In rats, the major metabolite 1-butyl-3-p-hydroxymethylphenylsulfonylurea accounts for 75% of the administered dose in urine, but small amounts of 1-butyl-3-p-carboxyphenylsulfonylurea and p-toluenebutyrate are also present, accounting for 5% of the administered dose.
While it has been reported that 1-butyl-3-p-hydroxymethylphenylsulfonylurea is the main metabolite in cats…/allegedly/ cats metabolize tolbutamide in the same way as dogs. Studies have shown that tolbutamide is converted to 1-butyl-3-p-carboxyphenylsulfonylurea in guinea pigs and rabbits.
Unlike rats, rabbits, and humans, dogs metabolize tolbutamide to p-toluenesulfonamide and p-toluenesulfonamide via hydrolysis.
For more complete data on the metabolism/metabolites of tolbutamide (7 metabolites in total), please visit the HSDB record page.
The known metabolite of tolbutamide in humans includes 4-hydroxytolbutamide.
Biological half-life
Approximately 7 hours, with individual variability of 4-25 hours.Of all sulfonylurea hypoglycemic agents, tolbutamide has the shortest duration of action, only 6-12 hours.
Half-life...3-25 hours/(Data from table)

Effects During Pregnancy and Lactation
◉ Summary of Use During Lactation
Tolbutamide is no longer marketed in the United States. It is excreted in small amounts into breast milk and usually does not harm the nursing infant. The nursing infant should be closely monitored for signs of hypoglycemia, such as irritability, lethargy, feeding difficulties, seizures, cyanosis, apnea, or hypothermia. If in doubt, it is recommended to monitor the breastfed infant's blood glucose levels while the mother is receiving hypoglycemic medication. ◉ Effects on Breastfed Infants
No published information found as of the revision date. ◉ Effects on Lactation and Breast Milk
No published information found as of the revision date. Protein Binding Approximately 95% binds to plasma proteins. Interactions Sulfamethoxazole can enhance the effects of tolbutamide and may cause severe hypoglycemia in diabetic patients. It is unclear whether this interaction also occurs with other sulfonamides or sulfonylureas. Concomitant use of phenbutazone may enhance the hypoglycemic activity of tolbutamide, thus potentially requiring a dose reduction. Although not documented in the literature, similar interactions with phenbutazone and sulfadiazine are expected. Since monoamine oxidase inhibitors may enhance the hypoglycemic effect of insulin in animals and human diabetic patients, the concomitant use of monoamine oxidase inhibitors and insulin in diabetic patients may pose a potential danger. …Tolbutamide has been reported to interact with monoamine oxidase inhibitors. Dicoumarol can prolong the serum half-life of tolbutamide and may cause hypoglycemia. This effect typically appears 3–4 days after initiation of dicoumarol treatment. …Phenylacetocoumarol interacts with tolbutamide in animals. …Tolbutamide can displace warfarin from its protein binding site in vitro. For more complete data on tolbutamide interactions (10 in total), please visit the HSDB records page.

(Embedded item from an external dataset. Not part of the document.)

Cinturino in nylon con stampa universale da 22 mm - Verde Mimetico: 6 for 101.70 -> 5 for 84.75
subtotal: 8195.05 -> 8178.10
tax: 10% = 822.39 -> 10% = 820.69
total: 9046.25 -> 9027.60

[1]. Biochem Biophys Res Commun.1973 Jul 2;53(1):291-4;
[2]. Glia.2006 Aug 1;54(2):125-34.
[3]. Diabetologia, 1993, 36: 487-492.
[4]. Teratology, 1976, 13(1): 65-70.

Tolbutamide is a white crystalline solid. (NTP, 1992)
Tolbutamide is an N-sulfonamide drug, composed of 1-butylurea with a tosylate group linked at the 3-position. It has hypoglycemic, potassium channel blocking, metabolic, and insulin secretion-stimulating effects.

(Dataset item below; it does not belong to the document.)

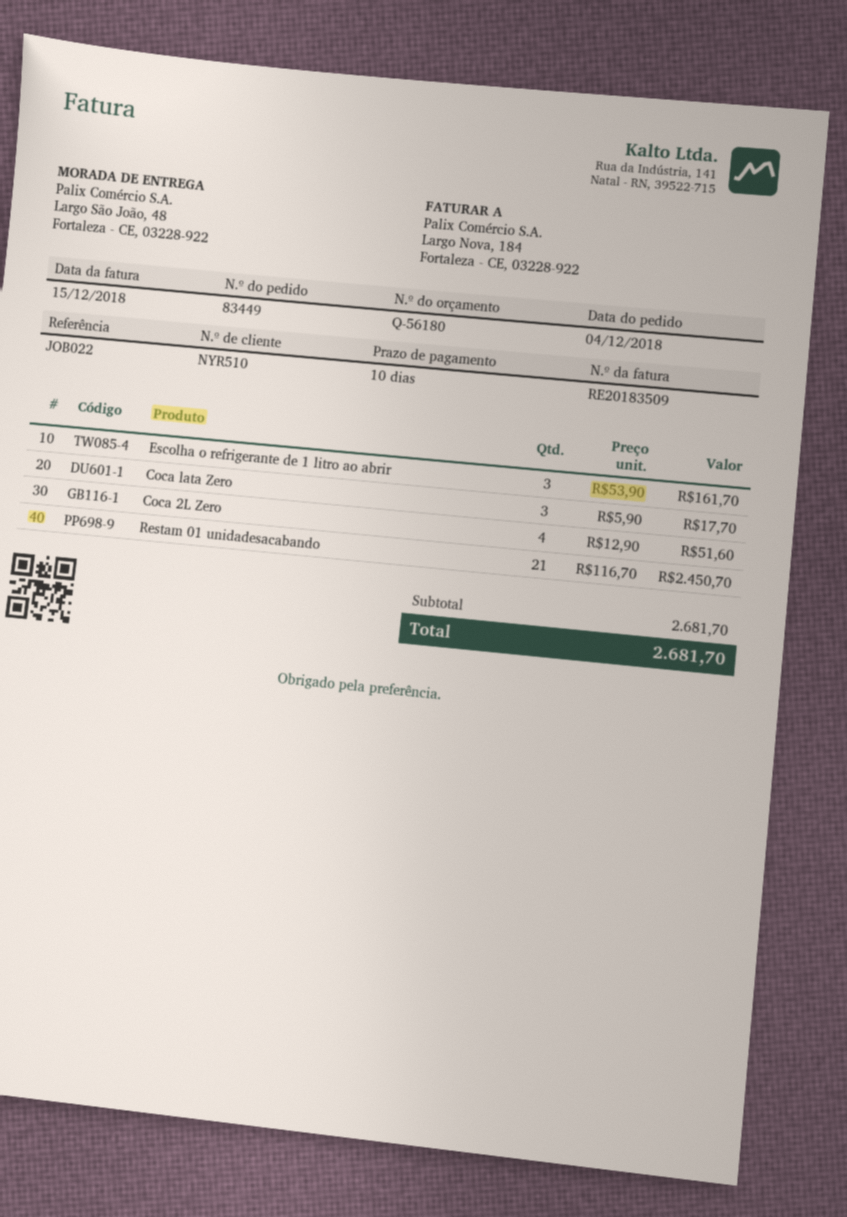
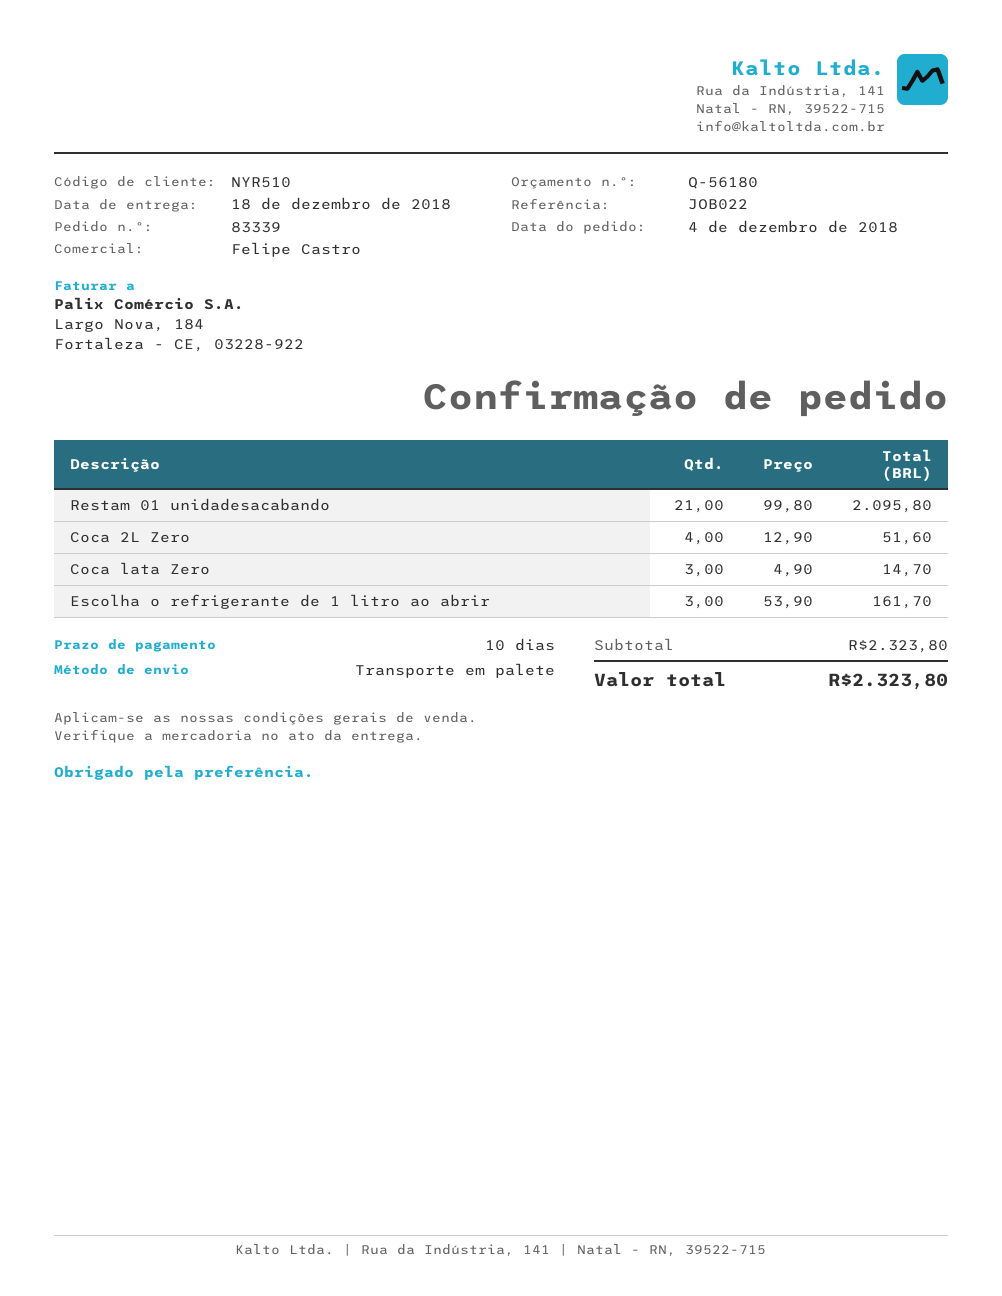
order number: 83449 -> 83339
Coca lata Zero: 3 x 5.90 = 17.70 -> 3 x 4.90 = 14.70
Restam 01 unidadesacabando: 21 x 116.70 = 2450.70 -> 21 x 99.80 = 2095.80
subtotal: 2681.70 -> 2323.80
total: 2681.70 -> 2323.80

Tolbutamide is an oral hypoglycemic agent used to treat non-insulin-dependent diabetes mellitus (NIDDM). Its structure is similar to acesulfame potassium, chlorpropamide, and tolbutamide, belonging to the sulfonylurea class of insulin secretagogues. Its mechanism of action is through stimulating the release of insulin from pancreatic β-cells. Sulfonylureas can increase basal and postprandial insulin secretion. These drugs differ in dosage, absorption rate, duration of action, elimination pathway, and binding sites targeting pancreatic β-cell receptors. Sulfonylureas can increase peripheral glucose utilization, reduce hepatic gluconeogenesis, and may increase the number and sensitivity of insulin receptors. Sulfonylureas are associated with weight gain, but to a lesser extent than insulin. Due to their mechanism of action, sulfonylureas can cause hypoglycemia, thus requiring continuous food intake to reduce this risk. The risk of hypoglycemia is higher in the elderly, the frail, and those who are malnourished. Tolbutamide appears to be metabolized in the liver. Tolbutamide and its metabolites are primarily excreted in urine (75-85%) and feces.
Tolbutamide is a sulfonylurea drug.
There are reports on the use of tolbutamide in humans, and relevant data are available.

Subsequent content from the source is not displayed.